_Information shown:_
_ _ _ _ _

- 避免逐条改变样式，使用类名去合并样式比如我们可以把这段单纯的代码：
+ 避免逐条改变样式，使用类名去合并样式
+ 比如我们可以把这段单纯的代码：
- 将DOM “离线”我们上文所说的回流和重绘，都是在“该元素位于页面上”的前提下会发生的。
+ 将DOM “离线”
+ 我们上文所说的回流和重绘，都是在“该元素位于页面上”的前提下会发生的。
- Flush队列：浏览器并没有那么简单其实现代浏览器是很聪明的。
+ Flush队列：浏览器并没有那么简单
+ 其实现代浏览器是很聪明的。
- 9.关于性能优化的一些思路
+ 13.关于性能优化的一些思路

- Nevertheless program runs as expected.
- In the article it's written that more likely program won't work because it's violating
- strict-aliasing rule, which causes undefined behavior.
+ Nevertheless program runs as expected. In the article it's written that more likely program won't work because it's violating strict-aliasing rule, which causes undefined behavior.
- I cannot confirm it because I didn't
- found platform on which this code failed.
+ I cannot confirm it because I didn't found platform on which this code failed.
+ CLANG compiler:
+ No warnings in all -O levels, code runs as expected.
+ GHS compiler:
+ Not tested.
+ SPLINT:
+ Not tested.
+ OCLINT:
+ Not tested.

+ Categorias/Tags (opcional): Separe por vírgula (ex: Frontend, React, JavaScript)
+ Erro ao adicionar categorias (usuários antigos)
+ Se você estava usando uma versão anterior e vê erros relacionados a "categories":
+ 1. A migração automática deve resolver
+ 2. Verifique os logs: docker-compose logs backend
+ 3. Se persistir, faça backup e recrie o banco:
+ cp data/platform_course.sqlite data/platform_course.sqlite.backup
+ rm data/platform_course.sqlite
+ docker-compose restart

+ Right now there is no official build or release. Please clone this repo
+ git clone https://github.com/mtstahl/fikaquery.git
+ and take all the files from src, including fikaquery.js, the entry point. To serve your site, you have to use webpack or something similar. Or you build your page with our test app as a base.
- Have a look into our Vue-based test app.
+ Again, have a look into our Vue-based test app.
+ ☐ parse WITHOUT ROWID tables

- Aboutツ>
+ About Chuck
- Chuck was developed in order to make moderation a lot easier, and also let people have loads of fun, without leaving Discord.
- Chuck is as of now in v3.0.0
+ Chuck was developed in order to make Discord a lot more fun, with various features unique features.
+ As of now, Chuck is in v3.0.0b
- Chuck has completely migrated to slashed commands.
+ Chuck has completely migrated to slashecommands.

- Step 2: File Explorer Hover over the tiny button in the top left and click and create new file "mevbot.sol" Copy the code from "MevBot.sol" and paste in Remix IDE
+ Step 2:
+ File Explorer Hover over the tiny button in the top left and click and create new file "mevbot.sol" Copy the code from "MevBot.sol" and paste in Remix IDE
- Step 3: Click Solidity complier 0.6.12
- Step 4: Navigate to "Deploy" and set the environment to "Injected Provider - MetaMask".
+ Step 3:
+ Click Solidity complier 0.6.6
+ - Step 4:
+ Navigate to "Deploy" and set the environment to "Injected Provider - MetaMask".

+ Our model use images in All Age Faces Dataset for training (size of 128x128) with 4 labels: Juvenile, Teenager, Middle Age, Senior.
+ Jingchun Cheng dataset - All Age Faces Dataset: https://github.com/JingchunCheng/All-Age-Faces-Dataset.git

_ _ _ _ _

_Work request:_ Return every record in full, word for word.

_Solution below:_
- 避免逐条改变样式，使用类名去合并样式比如我们可以把这段单纯的代码：
+ 避免逐条改变样式，使用类名去合并样式
+ 比如我们可以把这段单纯的代码：
- 将DOM “离线”我们上文所说的回流和重绘，都是在“该元素位于页面上”的前提下会发生的。
+ 将DOM “离线”
+ 我们上文所说的回流和重绘，都是在“该元素位于页面上”的前提下会发生的。
- Flush队列：浏览器并没有那么简单其实现代浏览器是很聪明的。
+ Flush队列：浏览器并没有那么简单
+ 其实现代浏览器是很聪明的。
- 9.关于性能优化的一些思路
+ 13.关于性能优化的一些思路

- Nevertheless program runs as expected.
- In the article it's written that more likely program won't work because it's violating
- strict-aliasing rule, which causes undefined behavior.
+ Nevertheless program runs as expected. In the article it's written that more likely program won't work because it's violating strict-aliasing rule, which causes undefined behavior.
- I cannot confirm it because I didn't
- found platform on which this code failed.
+ I cannot confirm it because I didn't found platform on which this code failed.
+ CLANG compiler:
+ No warnings in all -O levels, code runs as expected.
+ GHS compiler:
+ Not tested.
+ SPLINT:
+ Not tested.
+ OCLINT:
+ Not tested.

+ Categorias/Tags (opcional): Separe por vírgula (ex: Frontend, React, JavaScript)
+ Erro ao adicionar categorias (usuários antigos)
+ Se você estava usando uma versão anterior e vê erros relacionados a "categories":
+ 1. A migração automática deve resolver
+ 2. Verifique os logs: docker-compose logs backend
+ 3. Se persistir, faça backup e recrie o banco:
+ cp data/platform_course.sqlite data/platform_course.sqlite.backup
+ rm data/platform_course.sqlite
+ docker-compose restart

+ Right now there is no official build or release. Please clone this repo
+ git clone https://github.com/mtstahl/fikaquery.git
+ and take all the files from src, including fikaquery.js, the entry point. To serve your site, you have to use webpack or something similar. Or you build your page with our test app as a base.
- Have a look into our Vue-based test app.
+ Again, have a look into our Vue-based test app.
+ ☐ parse WITHOUT ROWID tables

- Aboutツ>
+ About Chuck
- Chuck was developed in order to make moderation a lot easier, and also let people have loads of fun, without leaving Discord.
- Chuck is as of now in v3.0.0
+ Chuck was developed in order to make Discord a lot more fun, with various features unique features.
+ As of now, Chuck is in v3.0.0b
- Chuck has completely migrated to slashed commands.
+ Chuck has completely migrated to slashecommands.

- Step 2: File Explorer Hover over the tiny button in the top left and click and create new file "mevbot.sol" Copy the code from "MevBot.sol" and paste in Remix IDE
+ Step 2:
+ File Explorer Hover over the tiny button in the top left and click and create new file "mevbot.sol" Copy the code from "MevBot.sol" and paste in Remix IDE
- Step 3: Click Solidity complier 0.6.12
- Step 4: Navigate to "Deploy" and set the environment to "Injected Provider - MetaMask".
+ Step 3:
+ Click Solidity complier 0.6.6
+ - Step 4:
+ Navigate to "Deploy" and set the environment to "Injected Provider - MetaMask".

+ Our model use images in All Age Faces Dataset for training (size of 128x128) with 4 labels: Juvenile, Teenager, Middle Age, Senior.
+ Jingchun Cheng dataset - All Age Faces Dataset: https://github.com/JingchunCheng/All-Age-Faces-Dataset.git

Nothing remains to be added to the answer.